Anders Behring Breivik dijo que cometería nuevamente los 77 asesinatos porque ´fueron promovidos por el bien´.

El ultraderechista Anders Behring Breivik hizo una defensa encendida de los atentados que cometió el 22 de julio en Noruega, en los que murieron 77 personas, al considerarlos un "acto de bondad" y "patriótico" frente a los defensores del "multiculturalismo" que encarna la élite del poder.

Breivik no sólo no se arrepintió, sino que aseguró que "lo haría otra vez" si pudiera y atacó con dureza al Partido Laborista, en el poder en Noruega, y a sus juventudes, que dijo "se parecen mucho a las Juventudes Hitlerianas".

Las 69 personas que mató en la isla noruega de Utøya, la mayoría asistentes al campamento de las Juventudes Laboristas y casi todos ejecutados a sangre fría, fueron objeto de un ataque durísimo en la declaración escrita que Breivik leyó durante más de una hora.

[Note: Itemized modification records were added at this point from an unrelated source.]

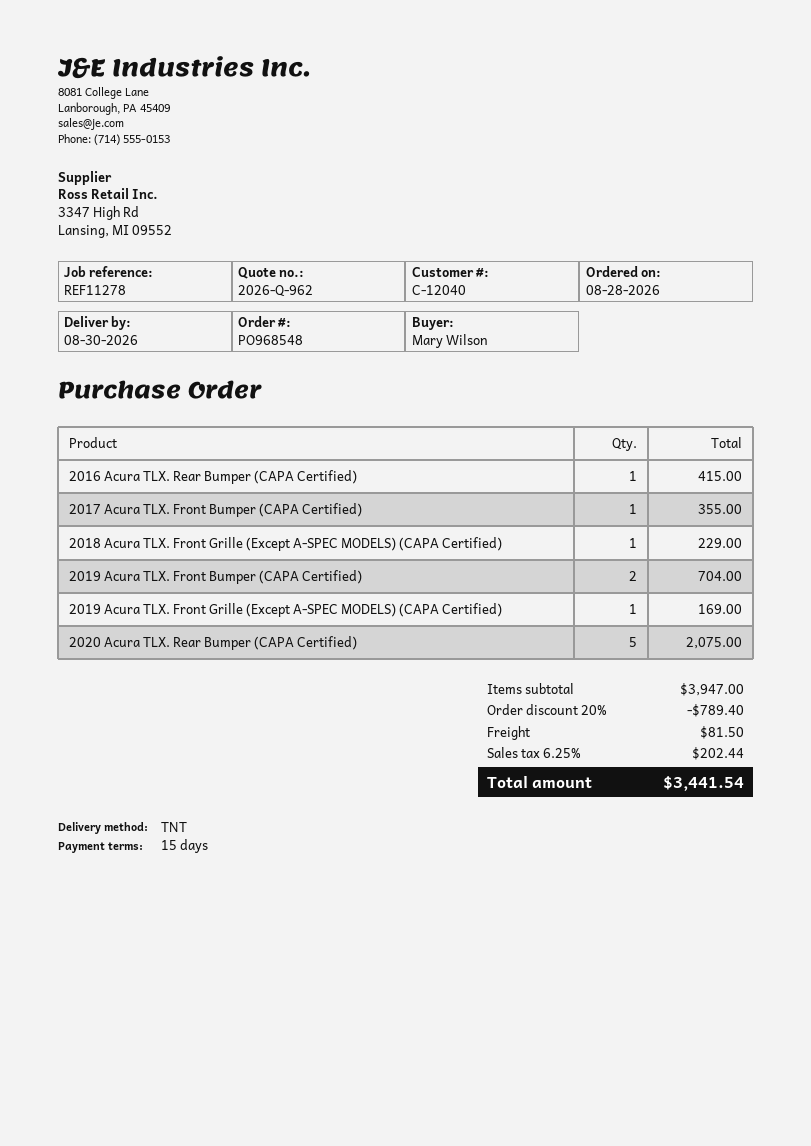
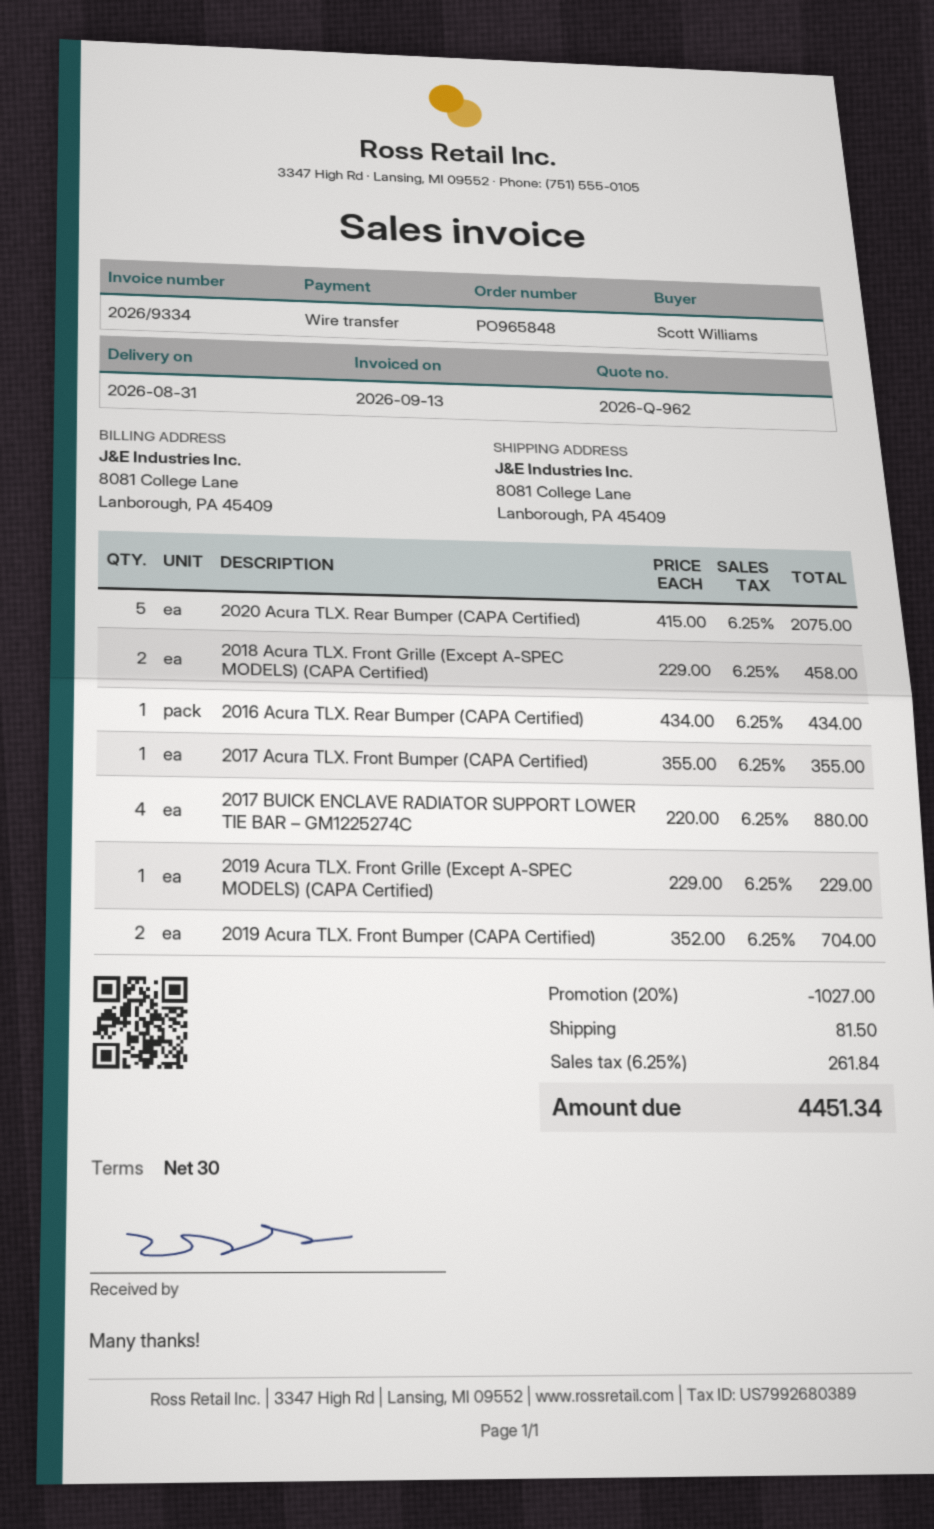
order number: PO968548 -> PO965848
delivery date: 2026-08-30 -> 2026-08-31
payment terms: 15 days -> 30 days
ordered by: Mary Wilson -> Scott Williams
2016 Acura TLX. Rear Bumper (CAPA Certified): 1 for 415.00 -> 1 for 434.00
2018 Acura TLX. Front Grille (Except A-SPEC MODELS) (CAPA Certified): 1 for 229.00 -> 2 for 458.00
2019 Acura TLX. Front Grille (Except A-SPEC MODELS) (CAPA Certified): 1 for 169.00 -> 1 for 229.00
2017 BUICK ENCLAVE RADIATOR SUPPORT LOWER TIE BAR – GM1225274C: none -> 4 for 880.00
discount: 20% = 789.40 -> 20% = 1027.00
tax: 6.25% = 202.44 -> 6.25% = 261.84
total: 3441.54 -> 4451.34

"No eran inocentes, niños civiles, sino activistas políticos que trabajan por el multiculturalismo", dijo Breivik, que los calificó de gente "adoctrinada y con lavado de cerebro", y al campamento de Utøya, de "campo de adoctrinamiento para activistas políticos" dirigido por "una de los comunistas más extremistas de Noruega".

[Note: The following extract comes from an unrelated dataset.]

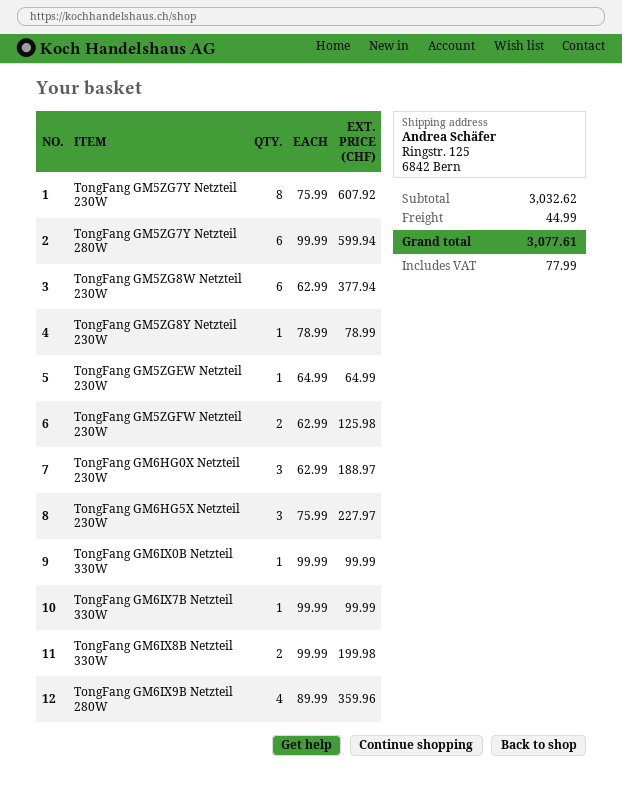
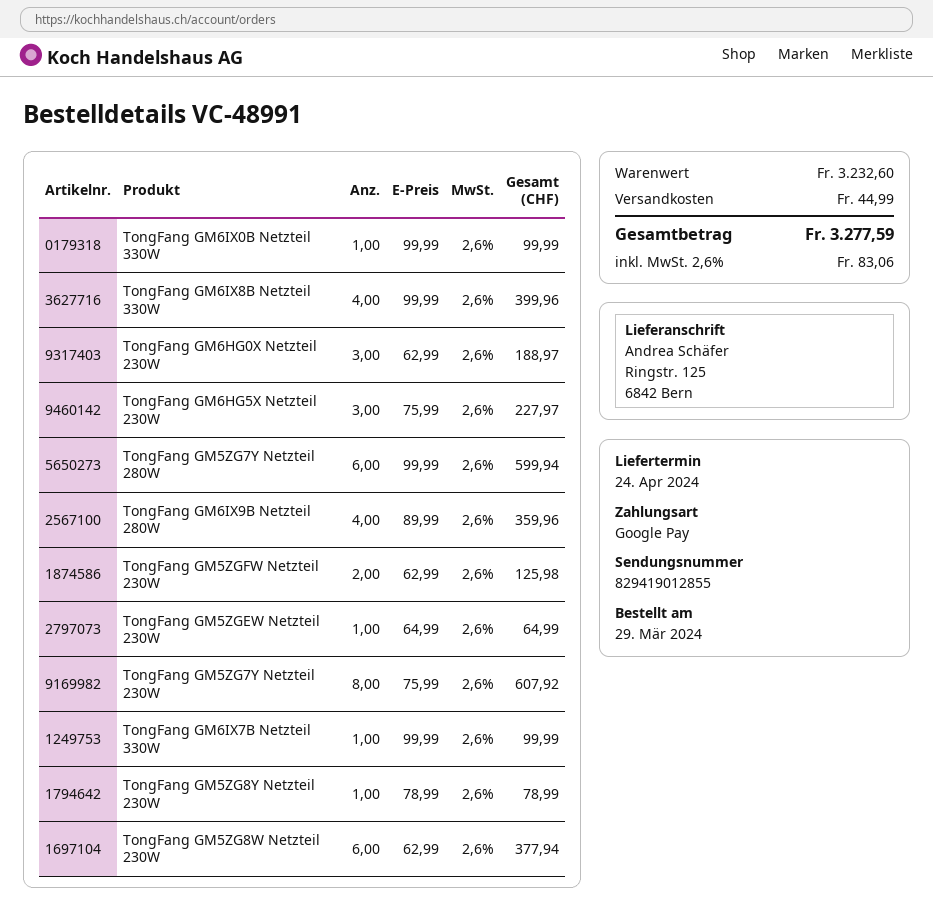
TongFang GM6IX8B Netzteil 330W: 2 x 99.99 = 199.98 -> 4 x 99.99 = 399.96
subtotal: 3032.62 -> 3232.60
tax: 77.99 -> 83.06
total: 3077.61 -> 3277.59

La extensión de la declaración escrita, que duró más del doble de la media hora que había anunciado, y la dureza de las palabras usadas hicieron que la jueza principal, Wenche Elizabeth Arntzen, le llamara la atención varias veces y le pidiera que fuera respetuoso.

Breivik defendió su derecho a explicar "datos esenciales" para entender los atentados y aunque prometió "tener consideración" hacia los familiares de las víctimas y los supervivientes presentes en la sala y en otras de todo el país desde donde se sigue el juicio, no ahorró calificativos y pudo acabar la declaración.